El entusiasmo del votante medio mexicano por unas nuevas elecciones electorales se antoja ante los ojos de cualquier foráneo como algo insólito. Si se analiza detenidamente el devenir histórico del país centroamericano es fácil de constatar la escasa prodigalidad de sus políticos a la hora de cumplir sus promesas. De hecho, resulta casi una quimera destacar a un líder que haya permanecido firme en sus ideales iniciales (si los tenía), dando como resultado la que probablemente sea una de las castas políticas más corruptas que hayan existido a tenor de los problemas que, aún hoy, siguen acuciando a la población mexicana.

No obstante, ahí van, pertrechados con banderas, camisetas y pancartas cientos de personas a los numerosos actos de campaña dispersos por las calles de la hermosa Morelia, capital del estado de Michoacán. Este fin de semana se celebrarán nuevos comicios y los tres grandes partidos en liza (el PRI, el PAN y el PRD) se esfuerzan por congregar al mayor número de seguidores en una clara manifestación de un falso poder popular.

El sábado, los alrededores de la Catedral se tiñieron del amarillo del partido de izquierda (si aún resiste algo de ideología entre sus filas), mientras que el domingo por la mañana la plaza principal quedó completamente vallada para el exclusivo uso y disfrute de la marea roja del PRI (la derecha más tradicional). El jolgorio continuaría a la noche, con la fulgurante actuación del famoso cantante Alejandro Fernández con motivo del cierre de campaña del PAN (partido del actual presidente federal Felipe Calderón).

Tal y como afirman muchos políticos españoles con la ranciedad que los caracteriza, esto no es más que la fiesta de la democracia. Cuesta creerlo, la verdad. Cuesta creer en la clase política cuando la mitad del país se encuentra controlado por bandas de narcotraficantes (en connivencia con algunos responsables gubernamentales), entre esas zonas Michoacán; cuando existen amplios sectores sociales excluidos sin posibilidad de mejorar su maltrecha calidad de vida; cuando las ingentes fuentes de riqueza del país continúan siendo expoliadas por grandes transnacionales extranjeras para el lucro de unos pocos. Así, cuesta creer en la democracia.

Sin embargo, o bien la gente no termina de perder la fe, o sus votos han sido definitivamente comprados por la maquinaria electoral fraudulenta de los grandes partidos. Pues ese fervor, esa pasión colectiva, no puede ser real. En España, para bien o para mal, se ha desarrollado una indiferencia generalizada hacia la política y las elecciones (a pesar del empecinamiento de los medios de comunicación manipulados), por lo que los actos de campaña suelen realizarse en recintos cerrados con una depurada escenografía. A la gente le resultaría embarazoso ir por la calle con una bandera partidista o con una camiseta con la cara de Rajoy impresa, fundamentalmente porque las miradas del resto serían demasiado incisivas. Al fin y acabo, ¿quién sigue confiando en nuestros políticos?
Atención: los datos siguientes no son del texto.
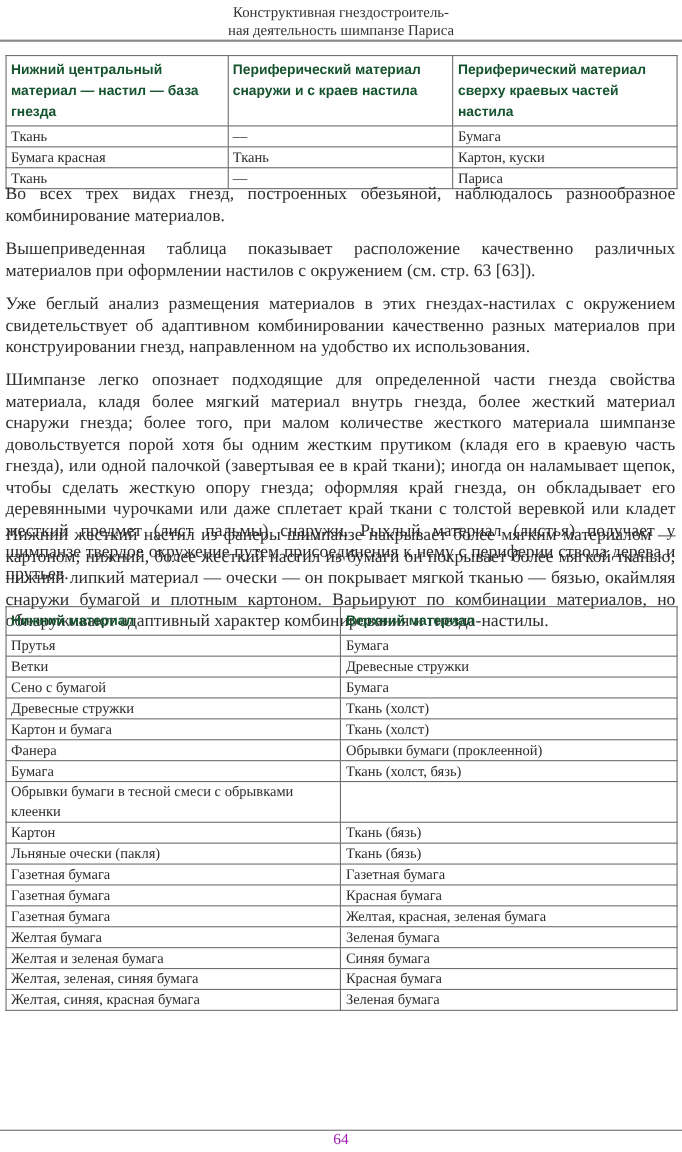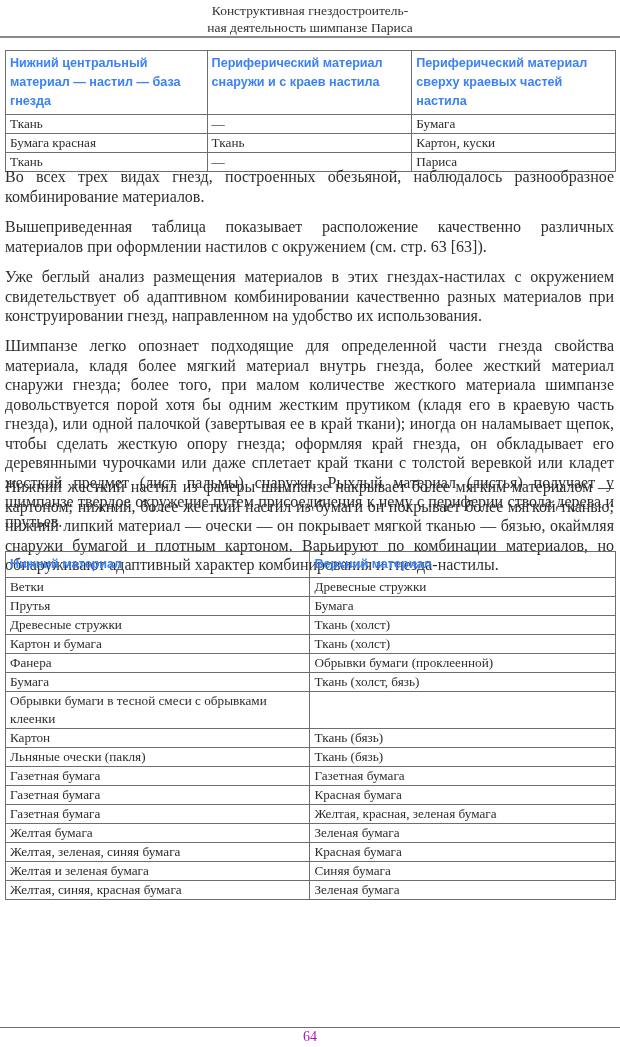--- a/index.html
+++ b/index.html
@@ -19,21 +19,21 @@
     table {
       border-collapse: collapse; position: absolute; left: 5px;
       font-size: 13.2px; color: #2d2d2d;
     }
     td, th {
       border: 1px solid #6e6e6e; padding: 0 4px; vertical-align: top;
       text-align: left; line-height: 18px;
     }
     th {
       font-family: "Liberation Sans", "DejaVu Sans", sans-serif;
-      font-weight: bold; font-size: 12.6px; color: #3b82f6; line-height: 19px;
+      font-weight: bold; font-size: 12.6px; color: #14532d; line-height: 19px;
       padding: 3px 4px;
     }
     #t1 { top: 50px; width: 611px; }
     #t1 td { height: 18px; }
     #t1 col.c1 { width: 202px; }
     #t1 col.c2 { width: 205px; }
     #t1 col.c3 { width: 204px; }
     #t2 { top: 551px; width: 611px; border-radius: 14px; }
     #t2 col.c1 { width: 305px; }
     #t2 col.c2 { width: 306px; }
@@ -109,25 +109,29 @@
       <col class="c2">
     </colgroup>
   <thead>
     <tr>
       <th>Нижний материал</th>
       <th>Верхний материал</th>
     </tr>
   </thead>
   <tbody>
     <tr>
+        <td>Прутья</td>
+        <td>Бумага</td>
+      </tr>
+    <tr>
         <td>Ветки</td>
         <td>Древесные стружки</td>
       </tr>
     <tr>
-        <td>Прутья</td>
+        <td>Сено с бумагой</td>
         <td>Бумага</td>
       </tr>
     <tr>
         <td>Древесные стружки</td>
         <td>Ткань (холст)</td>
       </tr>
     <tr>
         <td>Картон и бумага</td>
         <td>Ткань (холст)</td>
       </tr>
@@ -161,26 +165,26 @@
       </tr>
     <tr>
         <td>Газетная бумага</td>
         <td>Желтая, красная, зеленая бумага</td>
       </tr>
     <tr>
         <td>Желтая бумага</td>
         <td>Зеленая бумага</td>
       </tr>
     <tr>
+        <td>Желтая и зеленая бумага</td>
+        <td>Синяя бумага</td>
+      </tr>
+    <tr>
         <td>Желтая, зеленая, синяя бумага</td>
         <td>Красная бумага</td>
-      </tr>
-    <tr>
-        <td>Желтая и зеленая бумага</td>
-        <td>Синяя бумага</td>
       </tr>
     <tr>
         <td>Желтая, синяя, красная бумага</td>
         <td>Зеленая бумага</td>
       </tr>
   </tbody>
 </table>
 
 <div class="foot-rule"></div>
 <div class="page-number">64</div>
México, por el contrario, es un país contradictorio. Las luchas campesinas del siglo pasado parecen haber capitulado y la población se ha terminado de acostumbrar a la corrupción endémica y a la indecencia política. Dentro de cuatro años, independientemente del vencedor de este fin de semana, la Catedral de Morelia volverá a presenciar el desfile de camisetas rojas, amarillas y azules, sin embargo, los problemas persistirán, la inseguridad continuará quitándole la vida a las ciudades, y los ricos y los pobres, como desde hace siglos, seguirán siendo los mismos.